Tocaron nada más. Firme constancia
me prometiste, y sin temor de engaños,
nos descubrimos el pasado entero:
alegres juegos en tu fresca infancia
y un ángel hechicero
todo el querer de mis floridos años.
 
“Infelice de mí!” —clamaste ansiosa—.
“¡Te quiso otra mujer! ¡Oh, suerte impía!”

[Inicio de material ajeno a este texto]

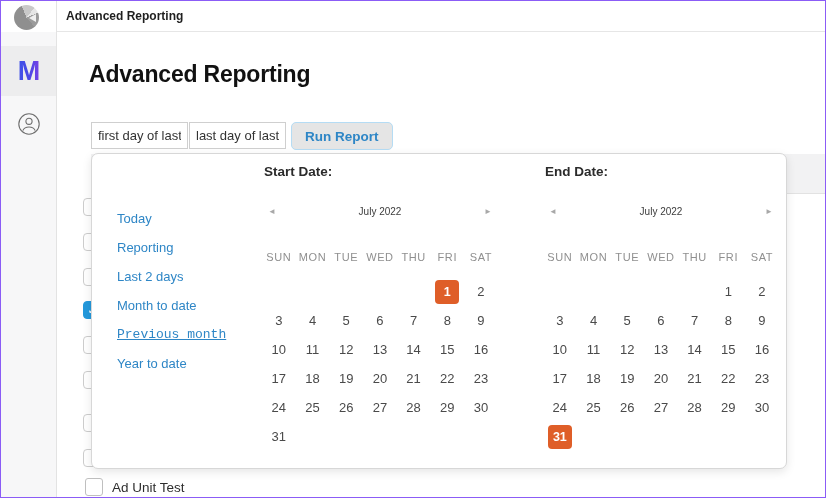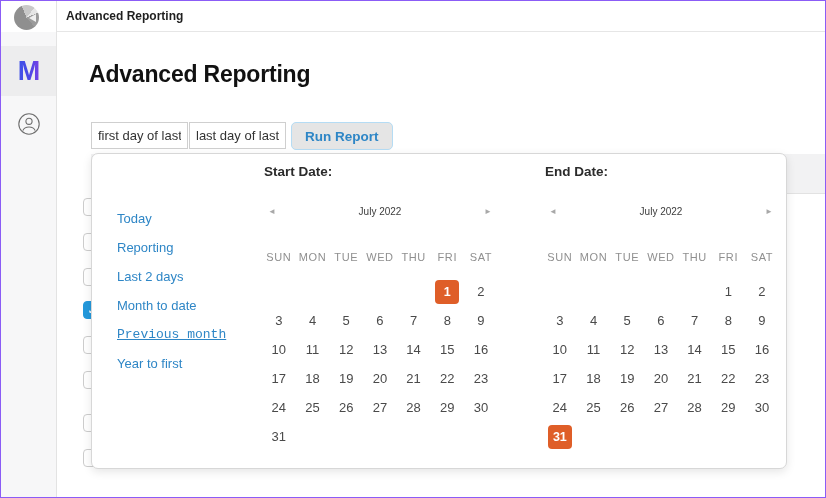--- a/index.html
+++ b/index.html
@@ -128,21 +128,21 @@
       <div class="bg-check" style="top: 448px; left: 0px;"></div>
     </div>
 
   <div class="panel">
     <div class="quick-links" id="quick-links">
         <a class="qlink">Today</a>
         <a class="qlink">Reporting</a>
         <a class="qlink">Last 2 days</a>
         <a class="qlink">Month to date</a>
         <a class="qlink active">Previous month</a>
-        <a class="qlink">Year to first</a>
+        <a class="qlink">Year to date</a>
       </div>
 
     <div class="cal cal-start">
       <div class="cal-label">Start Date:</div>
       <div class="cal-nav">
         <span class="nav-arrow">◄</span>
         <span class="cal-month">July 2022</span>
         <span class="nav-arrow">►</span>
       </div>
       <div class="cal-grid">
@@ -384,14 +384,18 @@
             <div class="day"></div>
             <div class="day"></div>
             <div class="day"></div>
             <div class="day"></div>
             <div class="day"></div>
           </div>
         </div>
     </div>
   </div>
 
+  <div class="adunit-row">
+    <span class="adunit-box"></span>
+    <span class="adunit-label">Ad Unit Test</span>
+  </div>
 
 </div>
 
 </body></html>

Y te angustiaste al escuchar su nombre;
y entonces fue la lágrima copiosa,
cuando entendiste que albergar podía
más de un amor el corazón del hombre.
 
Viajando libre, a su placer perdido,
mi espíritu en el éter se espaciaba
por los orbes de luz del firmamento,
y algo pálido, azul, indefinido,
las auroras eternas presagiaba
y la vida inmortal del pensamiento.
 
Ingenua, melancólica, sensible,
mirándome inocente,
en mí depositaste tu confianza,
y en la mar bonancible
de la plácida edad adolescente
sus áncoras lanzó nuestra esperanza.
 
En presencia de Dios, con un suspiro,
dejamos el ciprés y los rosales,
y al vals animador tornando luego
sentimos las esferas celestiales
que en torno nuestro en caprichoso giro
volaban en atmósfera de fuego.
 
Después los votos, el adiós, la cita;
y más tarde la esquela,
al cauteloso conversar a solas;
tribulaciones e ilusión marchita,
un drama, una novela,
un gran naufragio en las mundanas olas.
 
Para nunca, jamás, volver a verte
los hados implacables
entre nosotros dos, dando un gemido,
como abriendo los antros de la muerte,
nos abrieron abismos insondables
de soledad, separación y olvido.
 
Y así llegar he visto prematura
mi estación del otoño; se detienen
las aguas al helarse en las orillas,
corona ya las cumbres nieve pura,
y a todo su correr, rápidos vienen
los tiempos de las hojas amarillas.
 
Sé que protegen las antiguas gracias
de tus mejillas las lozanas rosas,
y que nadan en luz tus negros ojos;
sé que en tus miserias y desgracias
envidia son de vírgenes hermosas
de tu belleza espléndidos despojos.
 
Y sé también que acrecen con las mías
las amarguras de tus hondas penas,
y que en este fatal, terrible instante,
con sangre de tus venas
contenta y generosa comprarías
la libertad de tu primer amante.

Publicado póstumamente, fue un triste presagio de su final.